▶ **WHAT TO DO**
Below is a block of entries; repeat exactly the lines starting at the line that contains "[336,201,365,213] ihm -> [251,162,270,171] im" and ending at the line that contains "[580,382,617,396] Wolf ->", both included.

▶ **DATA RECORDS**
::::::::

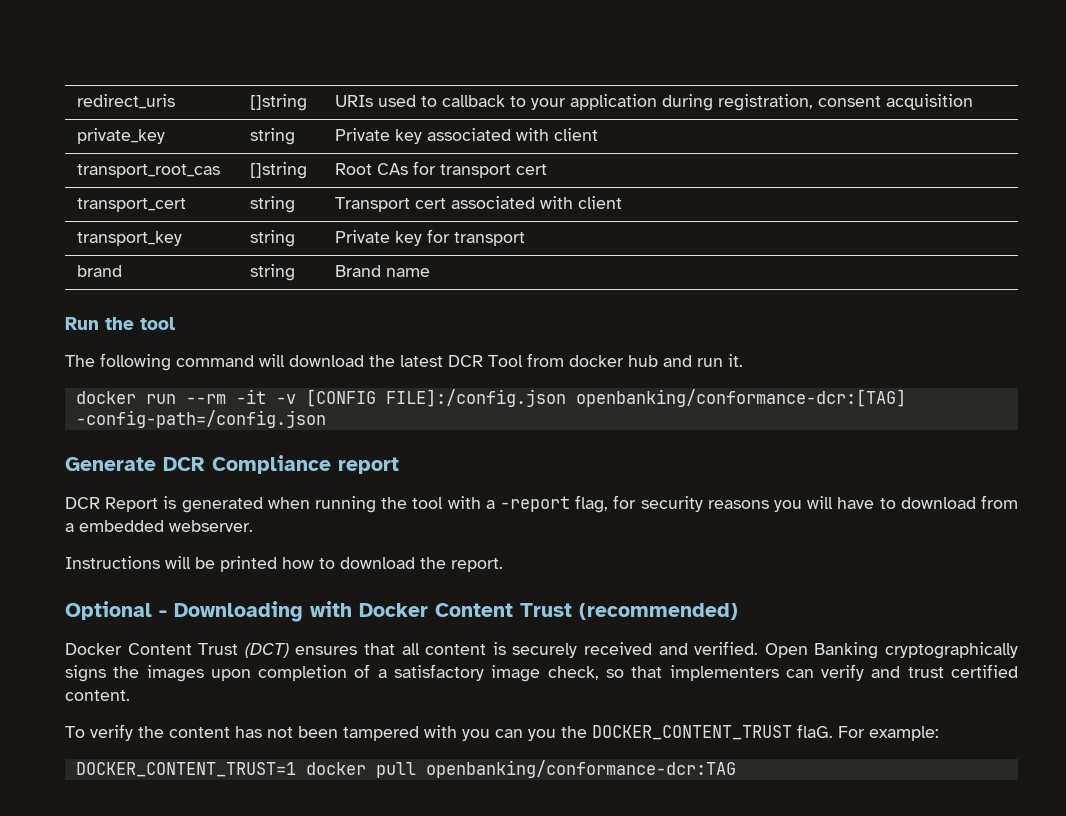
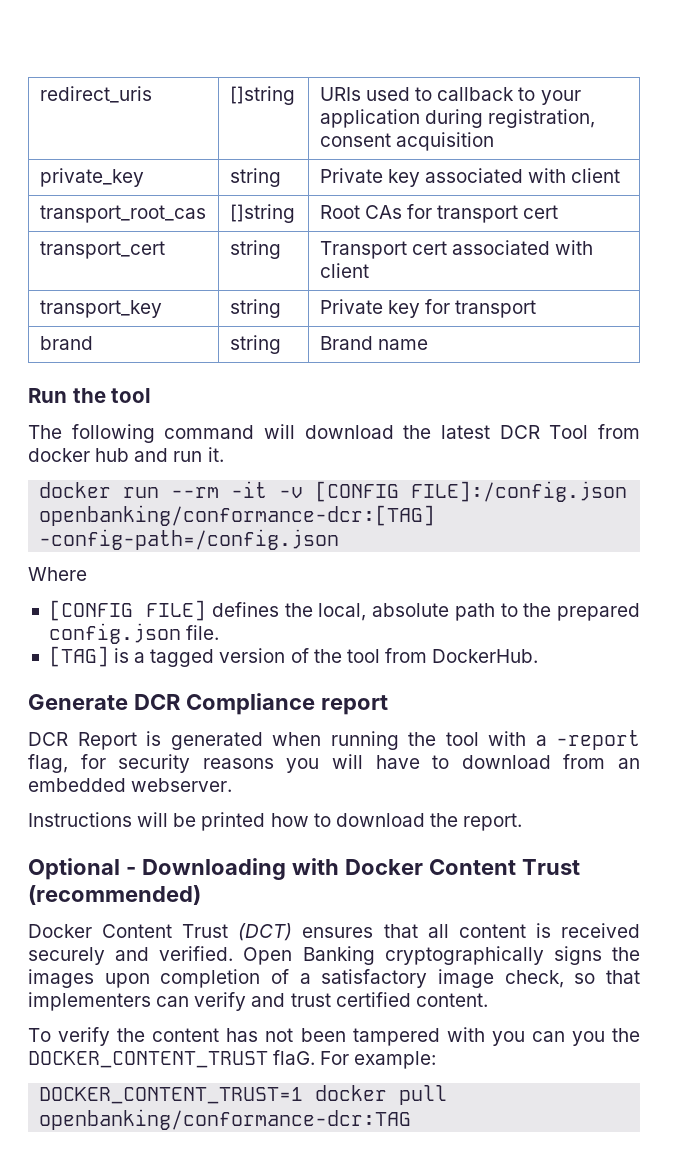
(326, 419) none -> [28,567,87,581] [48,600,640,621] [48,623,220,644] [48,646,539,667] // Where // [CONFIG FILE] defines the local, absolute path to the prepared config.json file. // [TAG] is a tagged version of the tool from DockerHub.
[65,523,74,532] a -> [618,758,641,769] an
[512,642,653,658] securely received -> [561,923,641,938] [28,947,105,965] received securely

::::::::

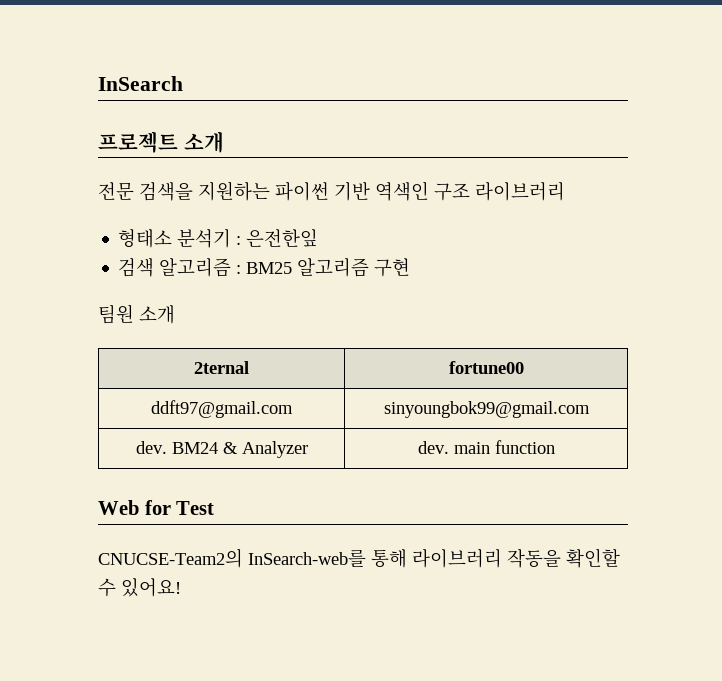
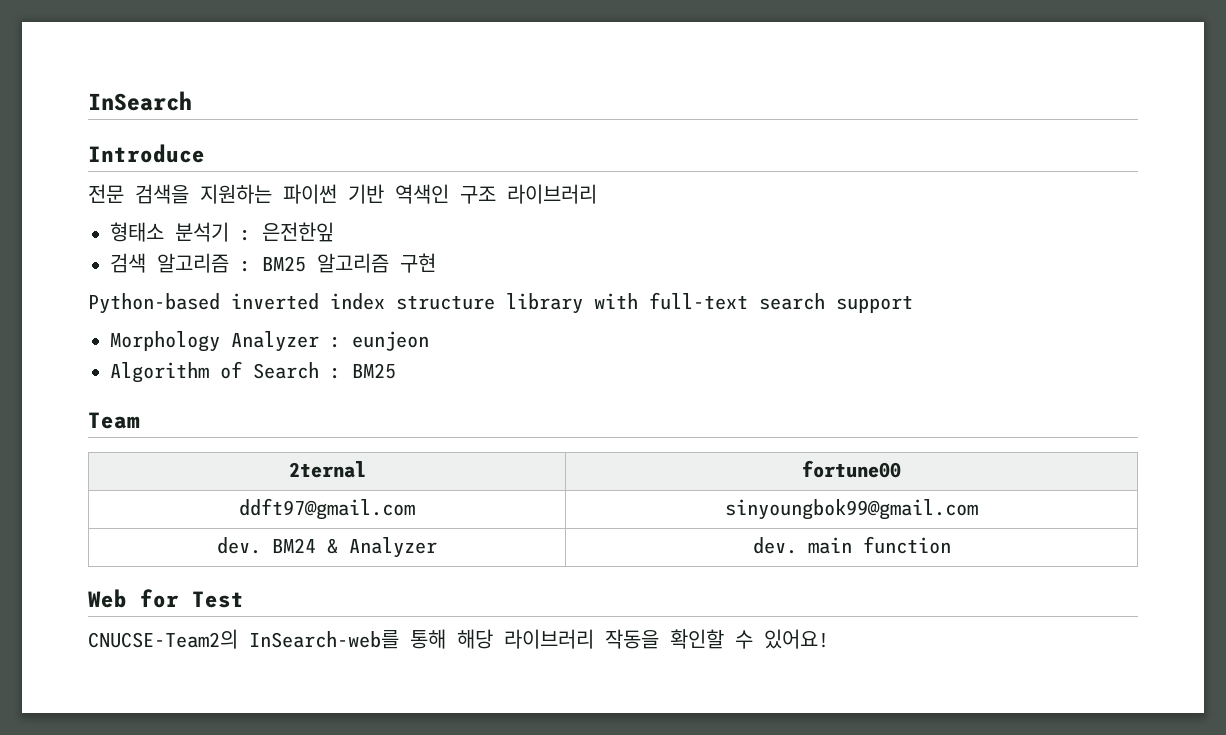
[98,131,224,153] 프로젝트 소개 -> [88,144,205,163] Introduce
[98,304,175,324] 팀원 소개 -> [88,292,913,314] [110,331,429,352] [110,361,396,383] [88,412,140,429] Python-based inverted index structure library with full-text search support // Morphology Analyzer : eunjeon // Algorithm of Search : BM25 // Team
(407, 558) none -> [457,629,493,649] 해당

::::::::

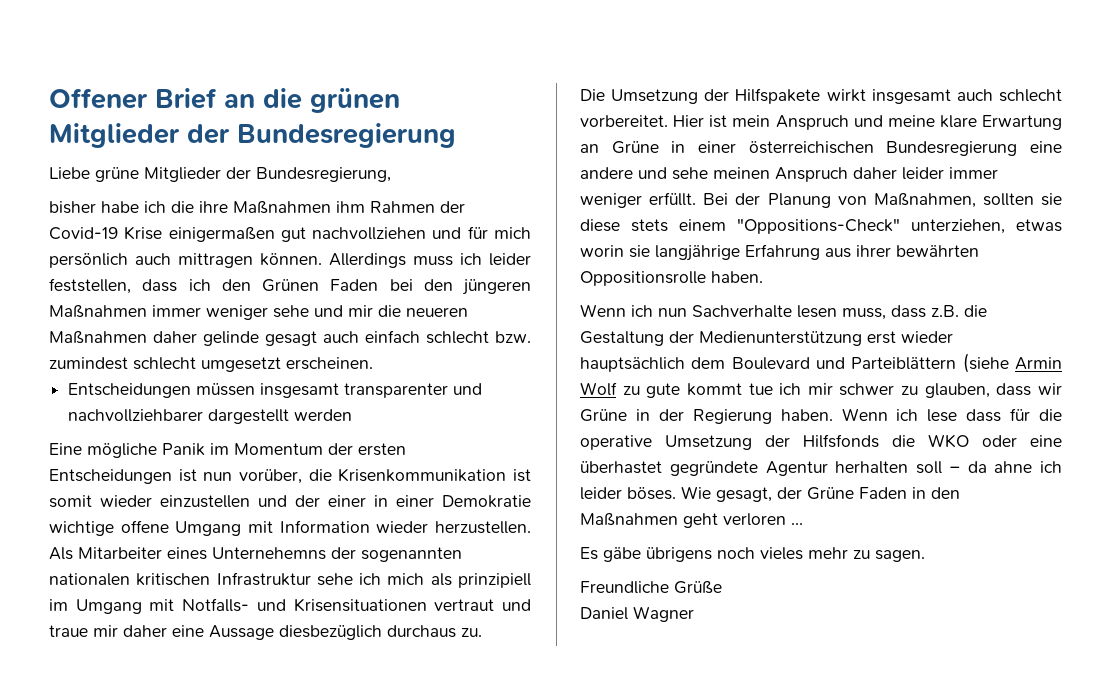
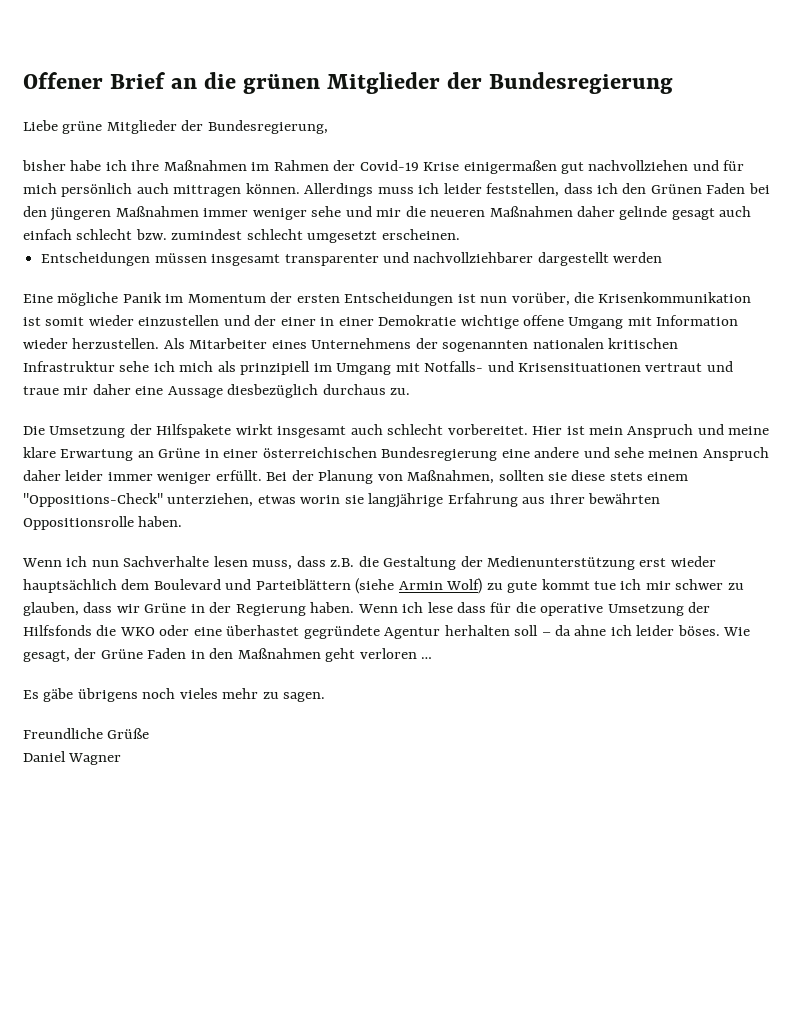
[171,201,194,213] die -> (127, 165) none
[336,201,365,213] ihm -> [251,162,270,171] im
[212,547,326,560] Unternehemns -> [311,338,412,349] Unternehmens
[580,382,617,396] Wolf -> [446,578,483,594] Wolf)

::::::::

▶ **TASK RESPONSE**
[336,201,365,213] ihm -> [251,162,270,171] im
[212,547,326,560] Unternehemns -> [311,338,412,349] Unternehmens
[580,382,617,396] Wolf -> [446,578,483,594] Wolf)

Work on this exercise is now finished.